[RECORDS TO USE]:

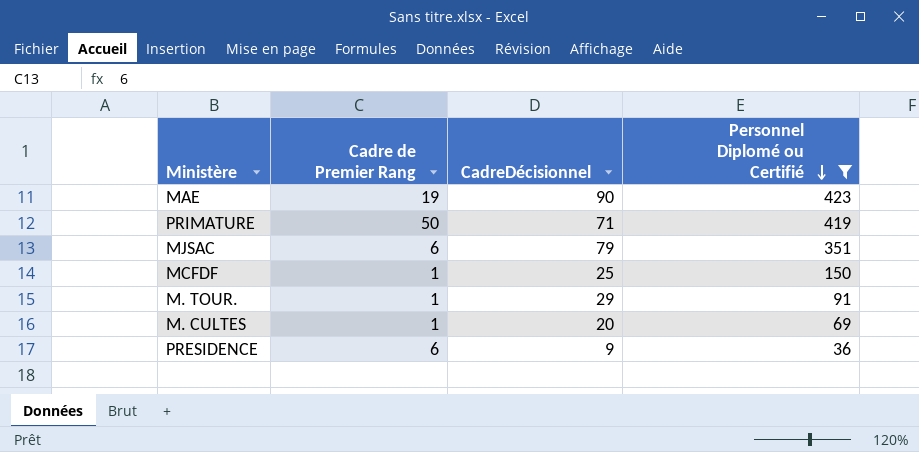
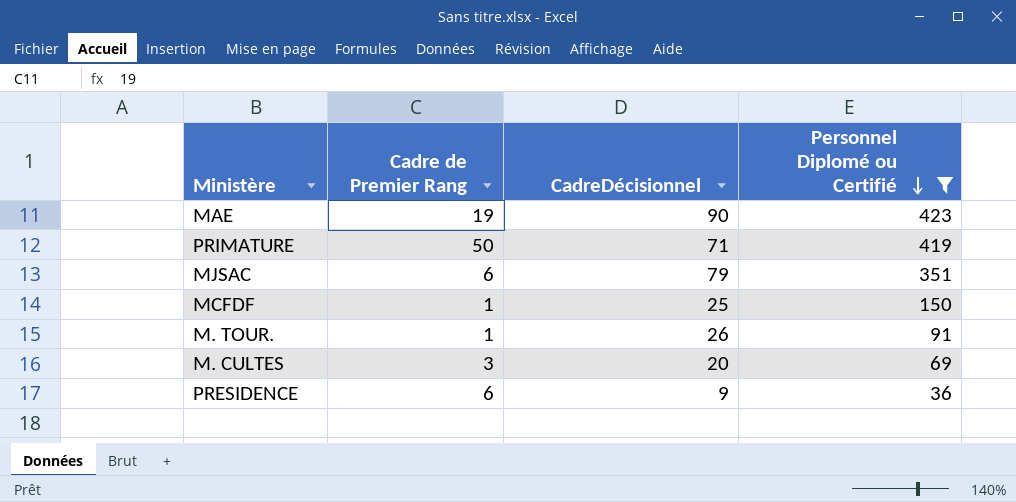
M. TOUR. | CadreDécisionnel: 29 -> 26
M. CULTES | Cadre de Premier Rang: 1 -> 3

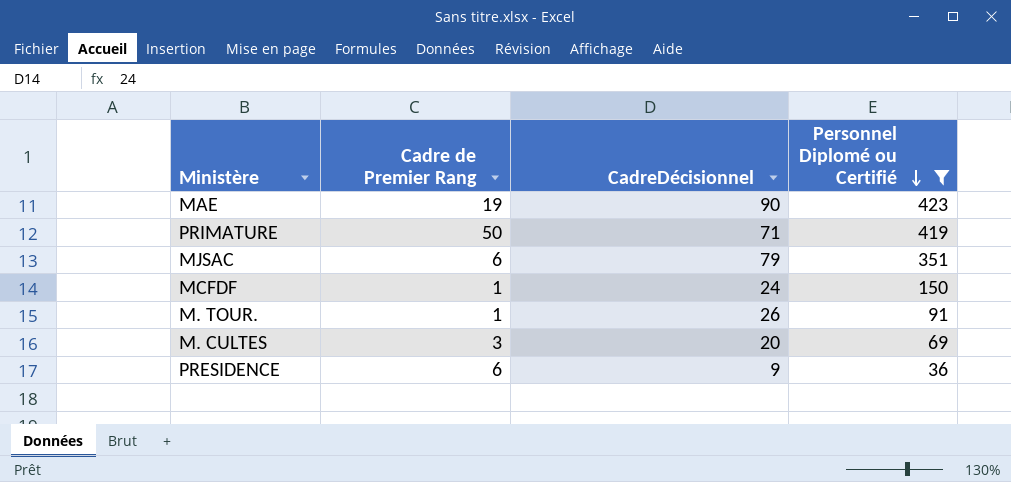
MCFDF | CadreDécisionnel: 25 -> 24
==
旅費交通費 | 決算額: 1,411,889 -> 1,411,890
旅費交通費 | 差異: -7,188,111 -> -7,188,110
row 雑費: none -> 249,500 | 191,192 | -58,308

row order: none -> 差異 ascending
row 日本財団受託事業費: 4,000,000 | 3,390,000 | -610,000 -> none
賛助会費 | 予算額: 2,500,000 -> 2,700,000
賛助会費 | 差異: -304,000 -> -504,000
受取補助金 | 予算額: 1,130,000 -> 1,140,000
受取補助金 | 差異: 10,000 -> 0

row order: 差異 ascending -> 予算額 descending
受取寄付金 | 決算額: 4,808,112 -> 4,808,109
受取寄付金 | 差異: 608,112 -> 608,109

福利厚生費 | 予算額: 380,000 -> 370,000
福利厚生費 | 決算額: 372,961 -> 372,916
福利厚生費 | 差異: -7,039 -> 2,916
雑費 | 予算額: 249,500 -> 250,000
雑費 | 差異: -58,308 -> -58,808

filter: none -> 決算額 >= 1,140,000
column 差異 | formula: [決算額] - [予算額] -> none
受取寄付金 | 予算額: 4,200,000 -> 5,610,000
--
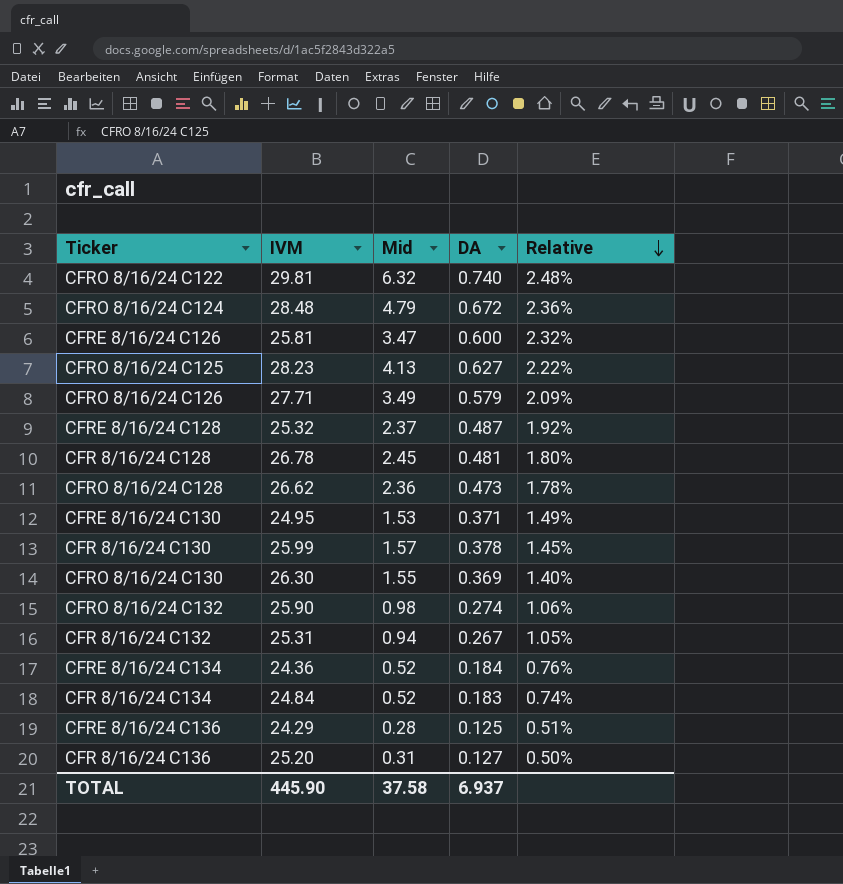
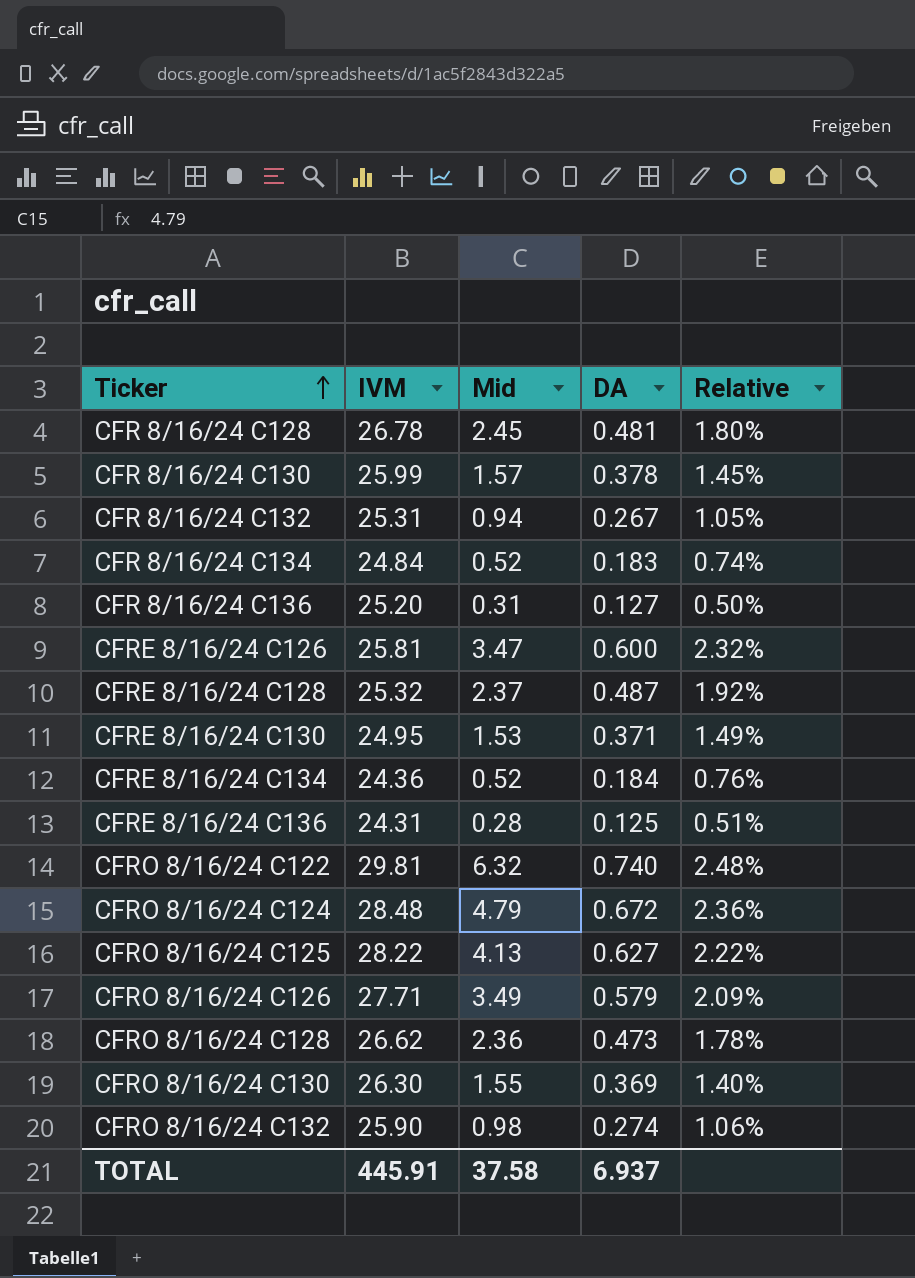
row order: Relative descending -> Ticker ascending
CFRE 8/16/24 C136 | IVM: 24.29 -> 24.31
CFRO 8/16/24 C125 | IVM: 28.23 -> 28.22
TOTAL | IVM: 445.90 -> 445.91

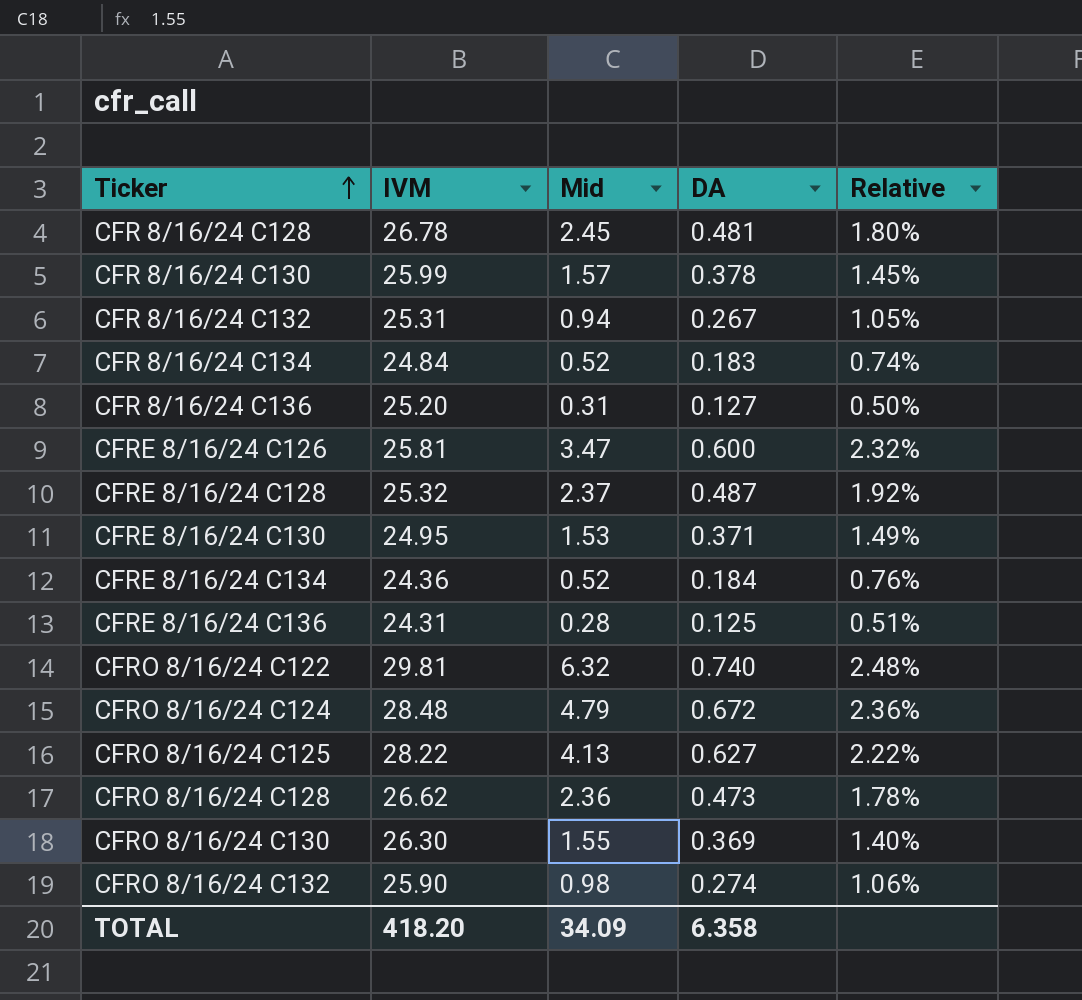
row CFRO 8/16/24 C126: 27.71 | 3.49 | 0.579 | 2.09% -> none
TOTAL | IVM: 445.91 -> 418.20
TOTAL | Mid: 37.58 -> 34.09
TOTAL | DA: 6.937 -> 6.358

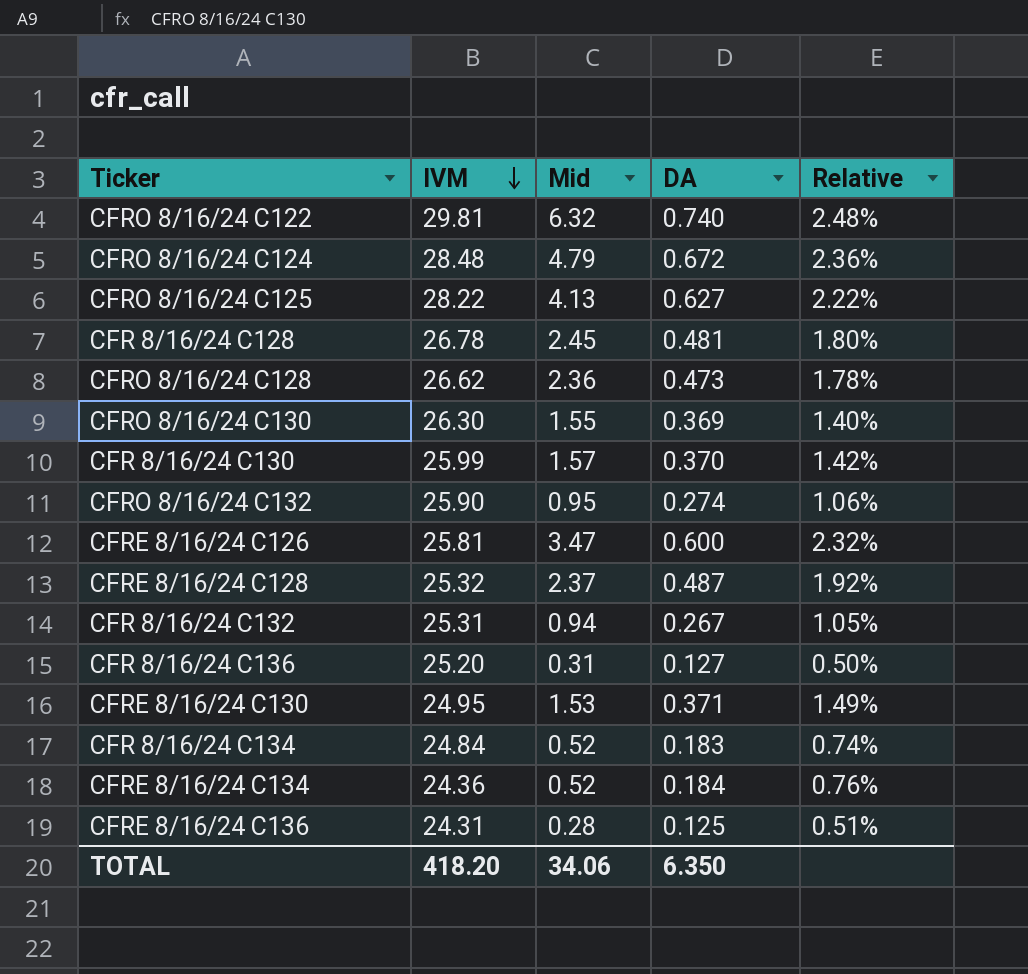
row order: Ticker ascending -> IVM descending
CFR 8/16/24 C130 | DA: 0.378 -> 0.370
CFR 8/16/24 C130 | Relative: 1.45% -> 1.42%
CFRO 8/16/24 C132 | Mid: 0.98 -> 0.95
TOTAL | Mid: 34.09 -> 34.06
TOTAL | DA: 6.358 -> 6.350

[WHAT NEEDS TO BE DONE]: In the listing above, find the line containing "CFRE 8/16/24 C136 | IVM: 24.29 -> 24.31" and the line containing "TOTAL | DA: 6.358 -> 6.350". Print those two lines and every line between them exactly, with no pictures.

[RESPONSE FOR THIS EXERCISE]:
CFRE 8/16/24 C136 | IVM: 24.29 -> 24.31
CFRO 8/16/24 C125 | IVM: 28.23 -> 28.22
TOTAL | IVM: 445.90 -> 445.91

row CFRO 8/16/24 C126: 27.71 | 3.49 | 0.579 | 2.09% -> none
TOTAL | IVM: 445.91 -> 418.20
TOTAL | Mid: 37.58 -> 34.09
TOTAL | DA: 6.937 -> 6.358

row order: Ticker ascending -> IVM descending
CFR 8/16/24 C130 | DA: 0.378 -> 0.370
CFR 8/16/24 C130 | Relative: 1.45% -> 1.42%
CFRO 8/16/24 C132 | Mid: 0.98 -> 0.95
TOTAL | Mid: 34.09 -> 34.06
TOTAL | DA: 6.358 -> 6.350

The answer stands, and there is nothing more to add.